Change detection outputs
——————
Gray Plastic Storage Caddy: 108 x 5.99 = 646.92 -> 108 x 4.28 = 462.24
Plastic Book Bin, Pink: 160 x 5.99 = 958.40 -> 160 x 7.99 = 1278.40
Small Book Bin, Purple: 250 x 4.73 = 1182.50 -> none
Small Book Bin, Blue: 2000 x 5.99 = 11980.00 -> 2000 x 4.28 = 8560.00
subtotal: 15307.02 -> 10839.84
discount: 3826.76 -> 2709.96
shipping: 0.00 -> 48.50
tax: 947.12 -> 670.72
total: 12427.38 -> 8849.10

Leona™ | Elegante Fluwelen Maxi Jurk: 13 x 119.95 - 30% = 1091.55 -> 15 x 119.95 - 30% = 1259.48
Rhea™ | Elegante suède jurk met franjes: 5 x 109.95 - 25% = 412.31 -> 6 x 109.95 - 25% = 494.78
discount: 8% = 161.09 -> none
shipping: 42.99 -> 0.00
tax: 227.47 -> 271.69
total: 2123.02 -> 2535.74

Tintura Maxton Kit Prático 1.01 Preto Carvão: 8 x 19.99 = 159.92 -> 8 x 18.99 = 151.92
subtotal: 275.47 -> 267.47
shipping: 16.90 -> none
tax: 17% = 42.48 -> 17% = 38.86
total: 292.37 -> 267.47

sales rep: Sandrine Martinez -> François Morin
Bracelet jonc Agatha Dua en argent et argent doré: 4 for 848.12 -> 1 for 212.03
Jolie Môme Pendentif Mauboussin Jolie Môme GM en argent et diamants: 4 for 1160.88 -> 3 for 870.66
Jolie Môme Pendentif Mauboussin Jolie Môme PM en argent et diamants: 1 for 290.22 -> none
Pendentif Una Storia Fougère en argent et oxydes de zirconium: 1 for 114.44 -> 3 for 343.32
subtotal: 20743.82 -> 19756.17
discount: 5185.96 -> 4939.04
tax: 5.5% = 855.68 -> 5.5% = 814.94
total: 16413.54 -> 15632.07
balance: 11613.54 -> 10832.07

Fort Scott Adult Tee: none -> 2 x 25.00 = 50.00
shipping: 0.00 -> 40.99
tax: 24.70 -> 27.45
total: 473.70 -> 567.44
——————
→ Problem requirements
Lines of the data above that include the string "Mauboussin" must each be copied.

→ The answer
Jolie Môme Pendentif Mauboussin Jolie Môme GM en argent et diamants: 4 for 1160.88 -> 3 for 870.66
Jolie Môme Pendentif Mauboussin Jolie Môme PM en argent et diamants: 1 for 290.22 -> none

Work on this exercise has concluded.